BEGIN PROVIDED MATERIAL

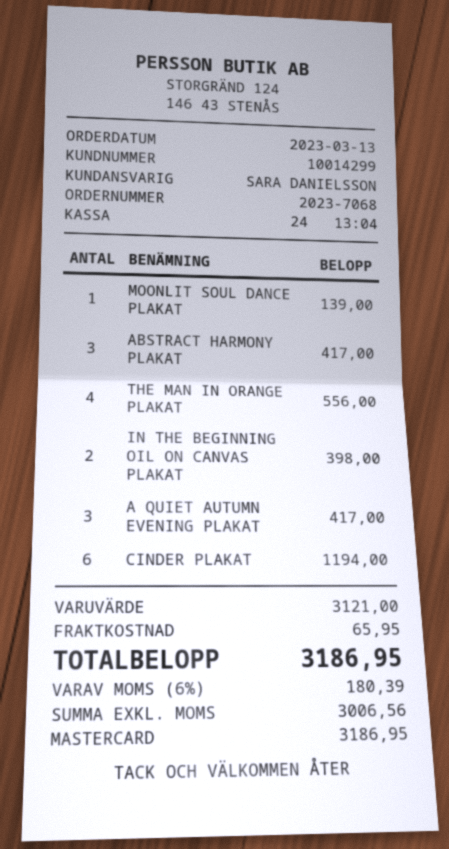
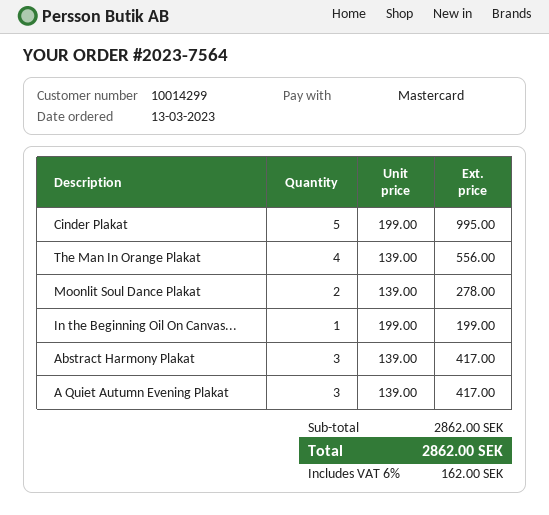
order number: 2023-7068 -> 2023-7564
MOONLIT SOUL DANCE PLAKAT: 1 for 139.00 -> 2 for 278.00
IN THE BEGINNING OIL ON CANVAS PLAKAT: 2 for 398.00 -> 1 for 199.00
CINDER PLAKAT: 6 for 1194.00 -> 5 for 995.00
subtotal: 3121.00 -> 2862.00
shipping: 65.95 -> none
tax: 6% = 180.39 -> 6% = 162.00
total: 3186.95 -> 2862.00

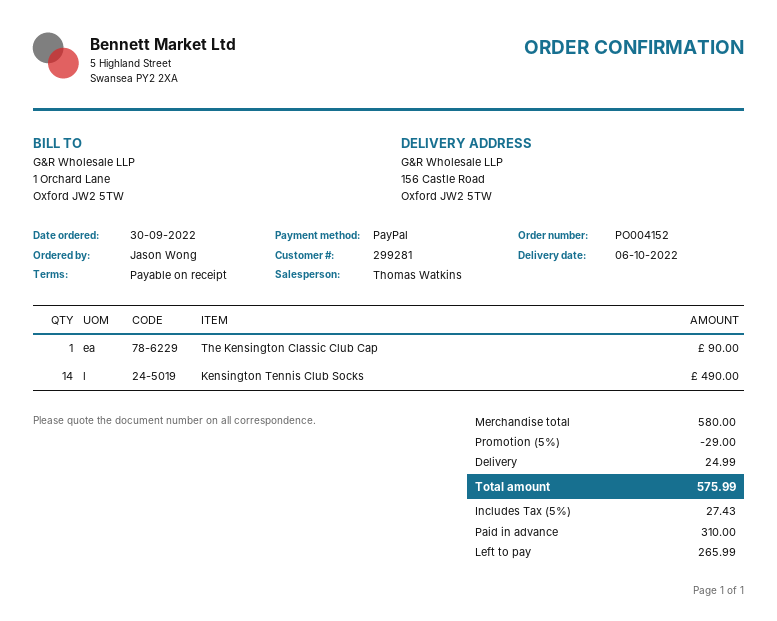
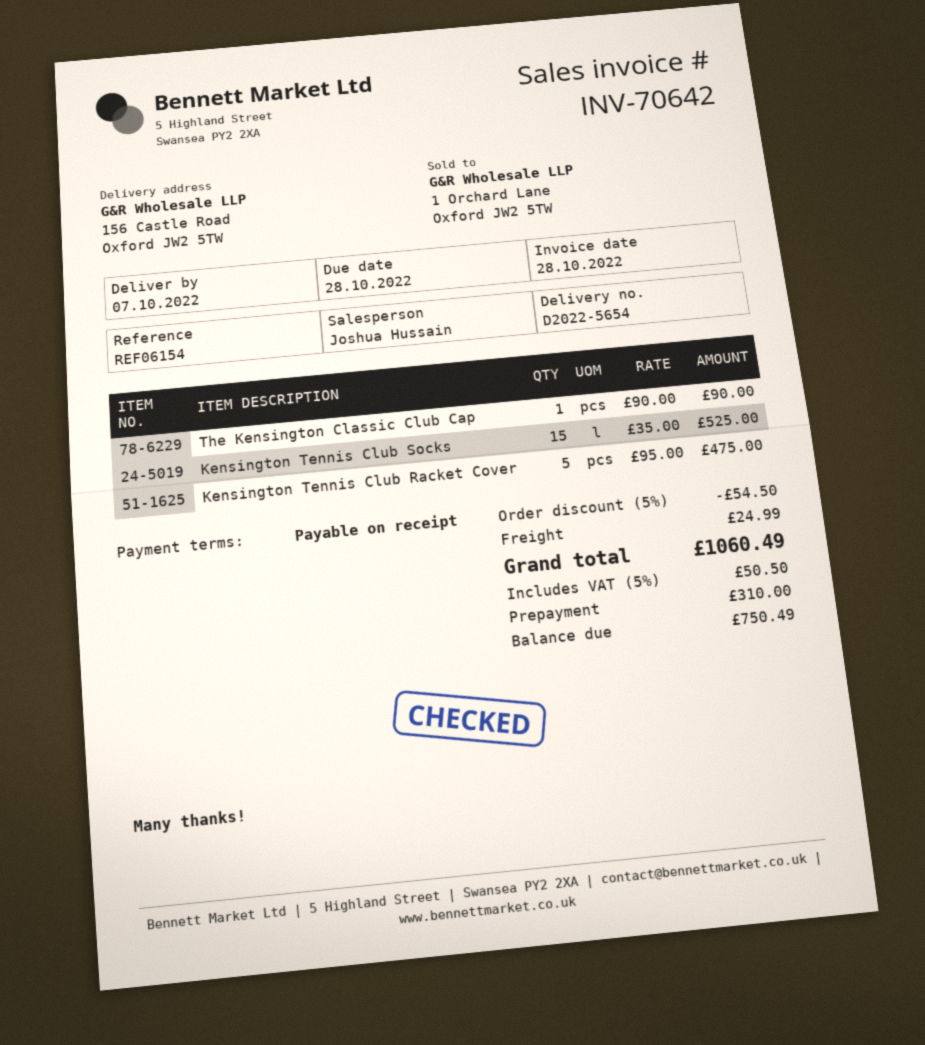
delivery date: 2022-10-06 -> 2022-10-07
sales rep: Thomas Watkins -> Joshua Hussain
Kensington Tennis Club Socks: 14 for 490.00 -> 15 for 525.00
Kensington Tennis Club Racket Cover: none -> 5 for 475.00
discount: 5% = 29.00 -> 5% = 54.50
tax: 5% = 27.43 -> 5% = 50.50
total: 575.99 -> 1060.49
balance: 265.99 -> 750.49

END PROVIDED MATERIAL

• **PROBLEM STATEMENT**:
The listing above should be repeated word for word, pictures removed.

• **TASK SOLUTION**:
order number: 2023-7068 -> 2023-7564
MOONLIT SOUL DANCE PLAKAT: 1 for 139.00 -> 2 for 278.00
IN THE BEGINNING OIL ON CANVAS PLAKAT: 2 for 398.00 -> 1 for 199.00
CINDER PLAKAT: 6 for 1194.00 -> 5 for 995.00
subtotal: 3121.00 -> 2862.00
shipping: 65.95 -> none
tax: 6% = 180.39 -> 6% = 162.00
total: 3186.95 -> 2862.00

delivery date: 2022-10-06 -> 2022-10-07
sales rep: Thomas Watkins -> Joshua Hussain
Kensington Tennis Club Socks: 14 for 490.00 -> 15 for 525.00
Kensington Tennis Club Racket Cover: none -> 5 for 475.00
discount: 5% = 29.00 -> 5% = 54.50
tax: 5% = 27.43 -> 5% = 50.50
total: 575.99 -> 1060.49
balance: 265.99 -> 750.49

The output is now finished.